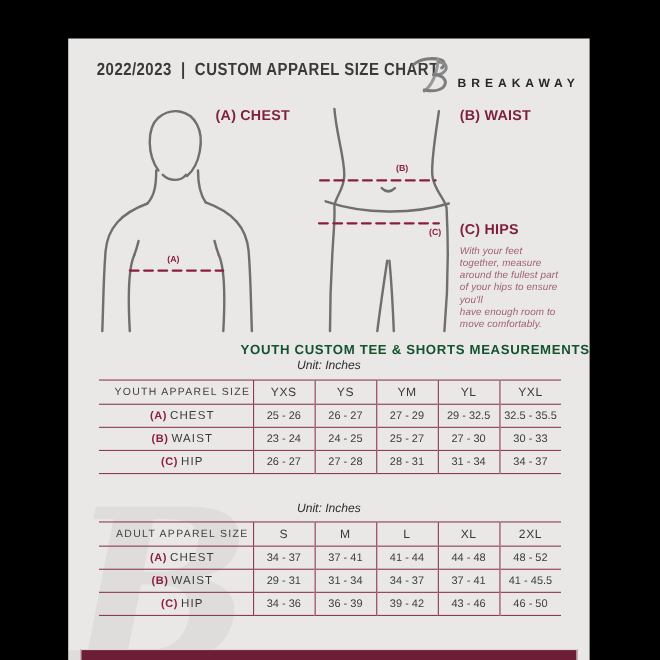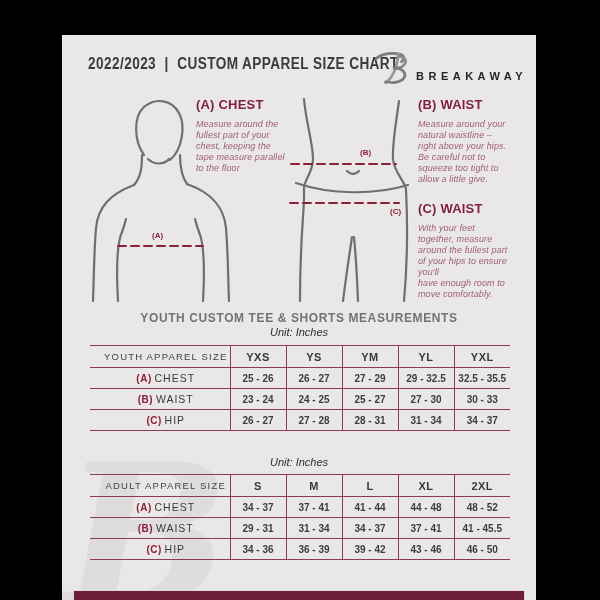"Measure around the" div.abs { html: <div>Measure around the fullest part of your chest, keeping the tape measure parallel to the floor</div> -> none }
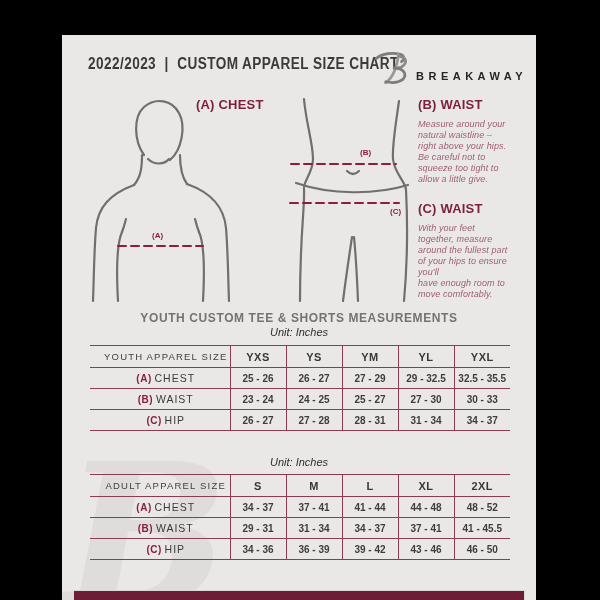"Measure around your" div.abs { html: <div>Measure around your natural waistline – right above your hips. Be careful not to squeeze too tight to allow a little give.</div> -> none }
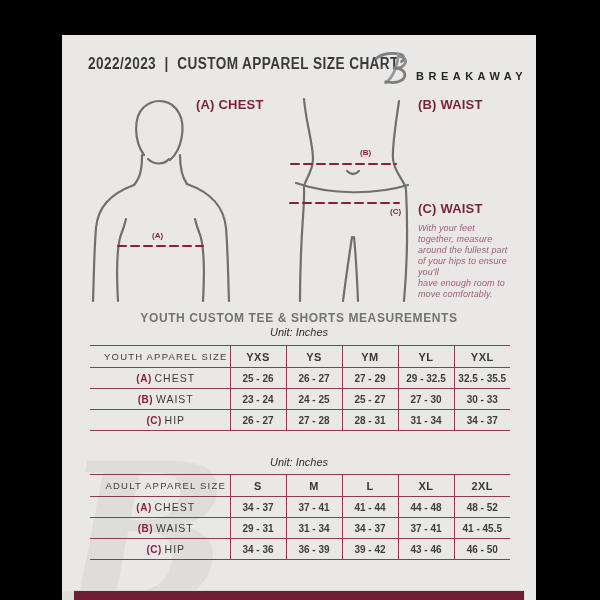"(C) WAIST" div.abs { text: WAIST -> HIPS }
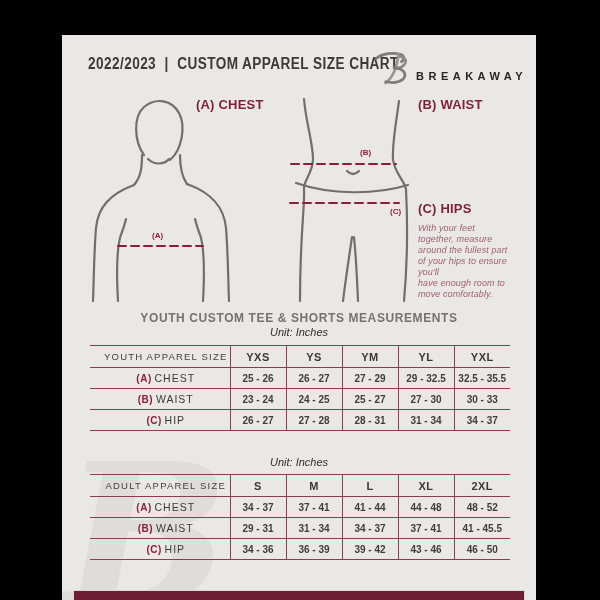"YOUTH CUSTOM TEE & SHORTS" .section-title { color: #737373 -> #14532d; text-align: center -> right }
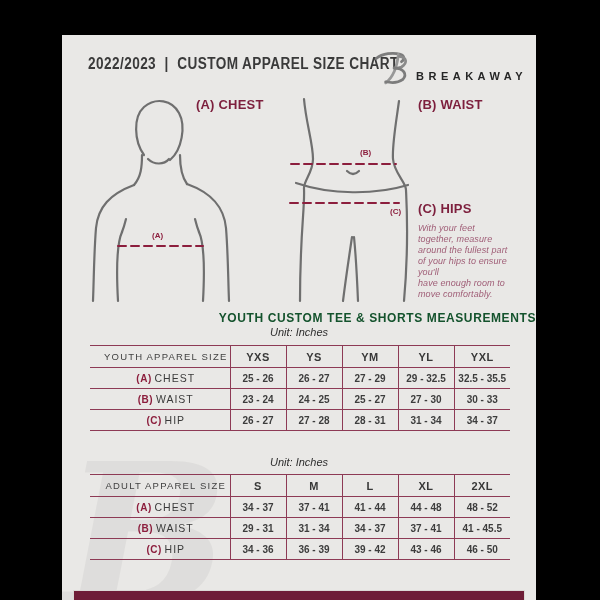"YXS" tr.head td { font-weight: bold -> normal }
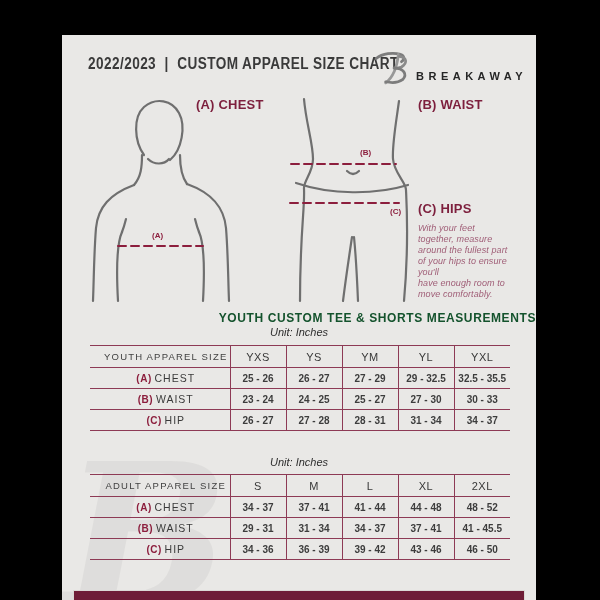"25 - 26" td + td { font-weight: bold -> none }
________________________
- To do: The images are to be left out while the entries are written out exactly.

- Answer section:
"Measure around the" div.abs { html: <div>Measure around the fullest part of your chest, keeping the tape measure parallel to the floor</div> -> none }
"Measure around your" div.abs { html: <div>Measure around your natural waistline – right above your hips. Be careful not to squeeze too tight to allow a little give.</div> -> none }
"(C) WAIST" div.abs { text: WAIST -> HIPS }
"YOUTH CUSTOM TEE & SHORTS" .section-title { color: #737373 -> #14532d; text-align: center -> right }
"YXS" tr.head td { font-weight: bold -> normal }
"25 - 26" td + td { font-weight: bold -> none }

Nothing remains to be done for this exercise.